Federal Land Bank has filed a proof of claim in the sum of $929,988.00 and, following the dismissal of the original Petition in April 1985, commenced a foreclosure action against the Debtors’ real property. Federal Land Bank obtained a judgment of foreclosure on January 17, 1986, and a sheriff’s sale was scheduled for March 11, 1986.

During the pendency of the original Chapter 11, the Debtors on two occasions sought an extension of the exclusive time period within which to file a plan. The date was extended on one occasion and, in January 1985, nine months after commencement, a disclosure statement and plan were filed. Neither were ever presented to the Court for approval.

During the pendency of the original Chapter 11, a considerable dispute arose between First Bank and the Debtors regarding the unauthorized use of cash collateral and/or the conversion of collateral. On December 31,1984, the Debtors filed an *100 expedited motion for authority to use $277,-000.00 in cash proceeds derived from the sale of livestock pledged as security to First Bank. The Bank strenuously resisted and, in January 1985, commenced an adversary action alleging the Debtors to have jeopardized its security position by failing to account for livestock and by the unauthorized use of cash collateral.
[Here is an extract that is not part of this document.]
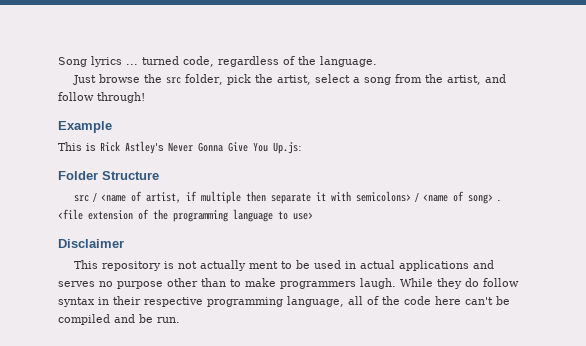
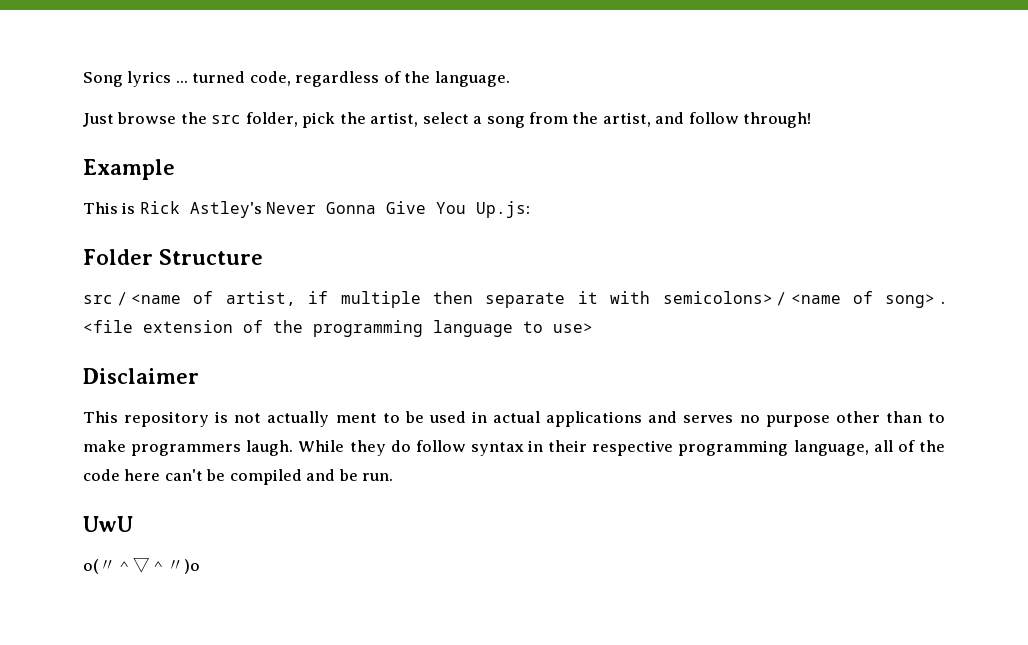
(180, 320) none -> [83,516,133,532] [83,558,200,574] // UwU // o(〃＾▽＾〃)o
By this adversary, the Bank sought a restraining order prohibiting the use of any cash collateral without its authorization or court order and additionally asked for a complete accounting of all collateral used as well as a replacement lien for any so used. A hearing on the Debtors’ Motion for use of cash collateral was held on January 16, 1985, in conjunction with the trial of the adversary. The evidence presented satisfied this Court that the Debtors had moved secured livestock to another state without advising the Bank and that they had not accounted to the Bank for sale proceeds and failed to deposit proceeds in a cash collateral account. In consequence, the Debtors’ Motion for use of cash collateral was denied, and a permanent injunction was entered enjoining the Debtors from using any cash collateral without consent of the Bank or court order and further requiring an accounting of all collateral used and directing they afford the Bank a replacement lien in the amount of $50,-000.00. The Order of denial was entered on January 29,1985, and the injunction was entered on January 22, 1985.
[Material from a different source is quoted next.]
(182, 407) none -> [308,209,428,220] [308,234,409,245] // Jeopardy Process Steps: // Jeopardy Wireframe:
On March 19, 1985, Federal Land Bank filed a Motion for Relief From Stay which was joined in by First Bank. A hearing was scheduled for April 9, 1986, but never took place because of an intervening voluntary motion by the Debtors for dismissal. On April 3, 1985, the Debtors filed a Motion for Dismissal, and on April 15, 1985, the case was dismissed with prejudice to a subsequent filing within 180 days.

Following dismissal of the original Petition, the Debtors continued to operate their cattle operation in pretty much the same fashion they did during 1984. All ranch income is derived from the sale of cattle, and Tom Asbridge believes that, with time, he will be able to pay off both First Bank and Federal Land Bank and will be able to generate more money for them through operation than by liquidation. He has presently on hand 520 bred cows, 490 1985 calves and expects a 1986 calf crop of around 500 head.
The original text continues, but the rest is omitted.